*** Data extract ***

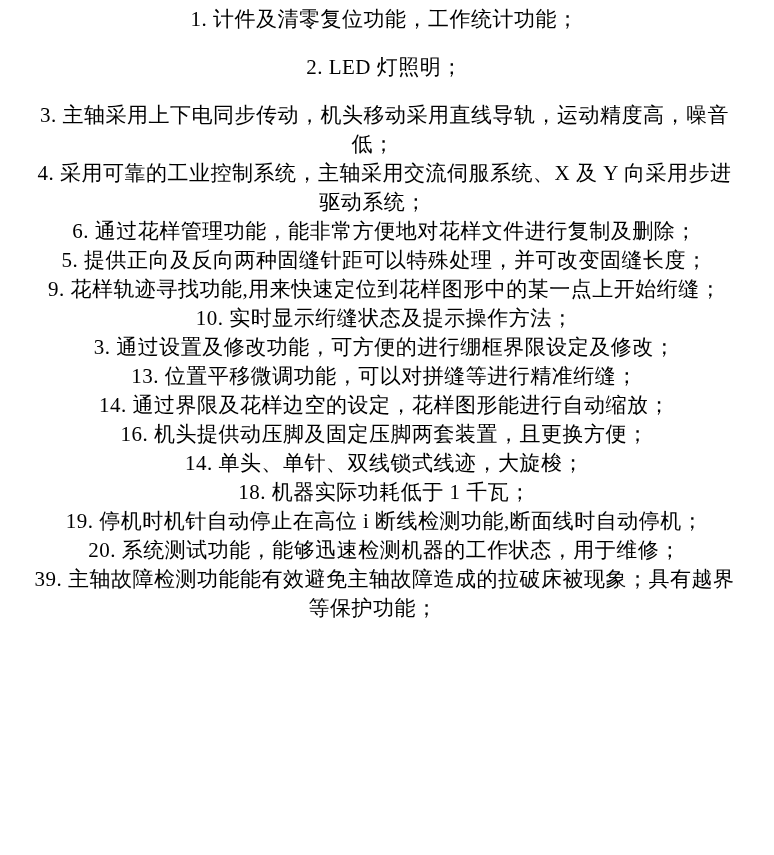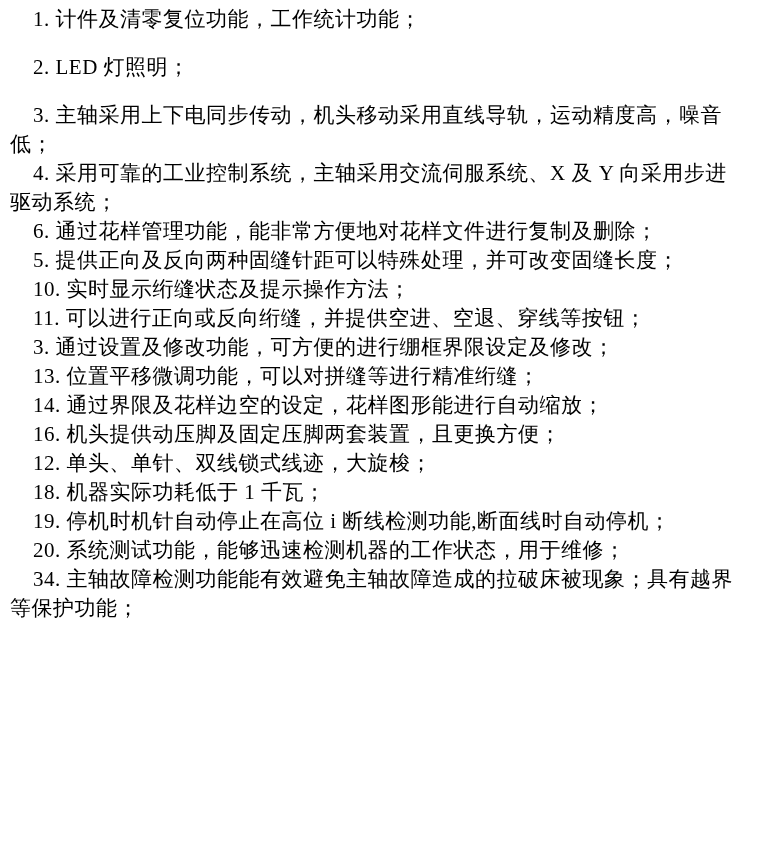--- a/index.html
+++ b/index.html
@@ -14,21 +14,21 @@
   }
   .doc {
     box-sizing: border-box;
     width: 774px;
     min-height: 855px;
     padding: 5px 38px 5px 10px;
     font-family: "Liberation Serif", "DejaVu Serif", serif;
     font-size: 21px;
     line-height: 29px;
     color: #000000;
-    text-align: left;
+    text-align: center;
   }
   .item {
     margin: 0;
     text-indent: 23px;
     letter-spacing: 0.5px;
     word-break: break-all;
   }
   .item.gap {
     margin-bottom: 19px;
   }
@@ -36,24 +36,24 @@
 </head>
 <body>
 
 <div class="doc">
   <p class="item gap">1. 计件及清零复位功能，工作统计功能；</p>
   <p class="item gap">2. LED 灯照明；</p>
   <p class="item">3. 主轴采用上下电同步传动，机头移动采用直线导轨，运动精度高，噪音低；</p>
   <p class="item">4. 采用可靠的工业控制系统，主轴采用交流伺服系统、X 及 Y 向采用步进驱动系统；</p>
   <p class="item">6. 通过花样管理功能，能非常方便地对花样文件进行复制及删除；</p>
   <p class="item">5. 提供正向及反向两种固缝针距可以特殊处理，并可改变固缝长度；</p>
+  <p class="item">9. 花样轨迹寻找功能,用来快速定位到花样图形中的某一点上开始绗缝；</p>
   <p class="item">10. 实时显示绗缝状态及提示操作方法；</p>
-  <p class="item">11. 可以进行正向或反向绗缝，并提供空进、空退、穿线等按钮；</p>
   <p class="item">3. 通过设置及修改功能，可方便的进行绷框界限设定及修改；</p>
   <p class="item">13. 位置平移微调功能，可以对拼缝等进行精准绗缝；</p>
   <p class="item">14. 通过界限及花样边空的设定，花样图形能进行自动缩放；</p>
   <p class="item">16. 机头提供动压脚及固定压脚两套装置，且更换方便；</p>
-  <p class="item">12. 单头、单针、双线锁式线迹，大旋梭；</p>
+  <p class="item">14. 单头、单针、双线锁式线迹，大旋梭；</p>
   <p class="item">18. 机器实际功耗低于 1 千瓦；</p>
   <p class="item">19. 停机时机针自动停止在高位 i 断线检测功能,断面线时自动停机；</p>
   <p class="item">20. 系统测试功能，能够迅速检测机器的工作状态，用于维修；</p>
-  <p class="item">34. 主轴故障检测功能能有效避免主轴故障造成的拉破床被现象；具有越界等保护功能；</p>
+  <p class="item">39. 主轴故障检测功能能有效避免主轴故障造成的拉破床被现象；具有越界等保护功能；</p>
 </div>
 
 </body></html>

*** End of Data extract ***
*** Data extract ***

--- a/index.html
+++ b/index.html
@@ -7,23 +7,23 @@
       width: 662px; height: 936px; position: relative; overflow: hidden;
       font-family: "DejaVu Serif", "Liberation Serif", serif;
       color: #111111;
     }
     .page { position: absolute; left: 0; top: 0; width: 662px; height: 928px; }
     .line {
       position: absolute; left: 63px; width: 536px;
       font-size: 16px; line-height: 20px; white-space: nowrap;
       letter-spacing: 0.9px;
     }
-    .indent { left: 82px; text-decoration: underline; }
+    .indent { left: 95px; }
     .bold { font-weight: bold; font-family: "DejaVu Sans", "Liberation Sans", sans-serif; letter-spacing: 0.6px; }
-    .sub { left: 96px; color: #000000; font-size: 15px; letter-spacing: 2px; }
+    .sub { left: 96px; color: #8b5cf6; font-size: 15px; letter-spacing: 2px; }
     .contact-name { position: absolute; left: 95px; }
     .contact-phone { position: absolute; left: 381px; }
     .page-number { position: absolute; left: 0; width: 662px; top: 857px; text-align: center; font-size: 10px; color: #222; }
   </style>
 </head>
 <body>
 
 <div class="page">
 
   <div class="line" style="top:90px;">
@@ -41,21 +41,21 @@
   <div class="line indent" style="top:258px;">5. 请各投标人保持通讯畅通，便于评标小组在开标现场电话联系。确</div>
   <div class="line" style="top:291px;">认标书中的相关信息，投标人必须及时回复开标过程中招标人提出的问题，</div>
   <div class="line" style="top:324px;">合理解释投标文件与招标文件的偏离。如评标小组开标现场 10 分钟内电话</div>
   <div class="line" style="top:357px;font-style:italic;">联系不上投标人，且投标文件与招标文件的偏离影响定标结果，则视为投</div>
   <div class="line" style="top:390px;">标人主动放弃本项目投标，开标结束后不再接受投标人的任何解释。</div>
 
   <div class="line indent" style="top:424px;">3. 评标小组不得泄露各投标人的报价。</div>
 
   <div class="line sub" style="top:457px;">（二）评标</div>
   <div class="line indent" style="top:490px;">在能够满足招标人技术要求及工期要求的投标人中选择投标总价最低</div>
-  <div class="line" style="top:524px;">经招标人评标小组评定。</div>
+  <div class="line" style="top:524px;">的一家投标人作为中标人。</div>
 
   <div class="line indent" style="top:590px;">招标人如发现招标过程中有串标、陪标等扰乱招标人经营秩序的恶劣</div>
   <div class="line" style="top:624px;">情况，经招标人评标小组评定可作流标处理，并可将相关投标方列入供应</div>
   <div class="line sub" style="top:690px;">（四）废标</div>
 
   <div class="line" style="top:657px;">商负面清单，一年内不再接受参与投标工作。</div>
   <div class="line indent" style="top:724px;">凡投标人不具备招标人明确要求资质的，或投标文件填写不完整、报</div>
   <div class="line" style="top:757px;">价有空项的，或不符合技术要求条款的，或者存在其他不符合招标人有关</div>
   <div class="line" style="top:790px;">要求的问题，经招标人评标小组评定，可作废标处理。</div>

*** End of Data extract ***

**Exercise**: When "serif" shows up in a line of the material, report that line.

**Written reply**:
     font-family: "Liberation Serif", "DejaVu Serif", serif;
       font-family: "DejaVu Serif", "Liberation Serif", serif;
     .bold { font-weight: bold; font-family: "DejaVu Sans", "Liberation Sans", sans-serif; letter-spacing: 0.6px; }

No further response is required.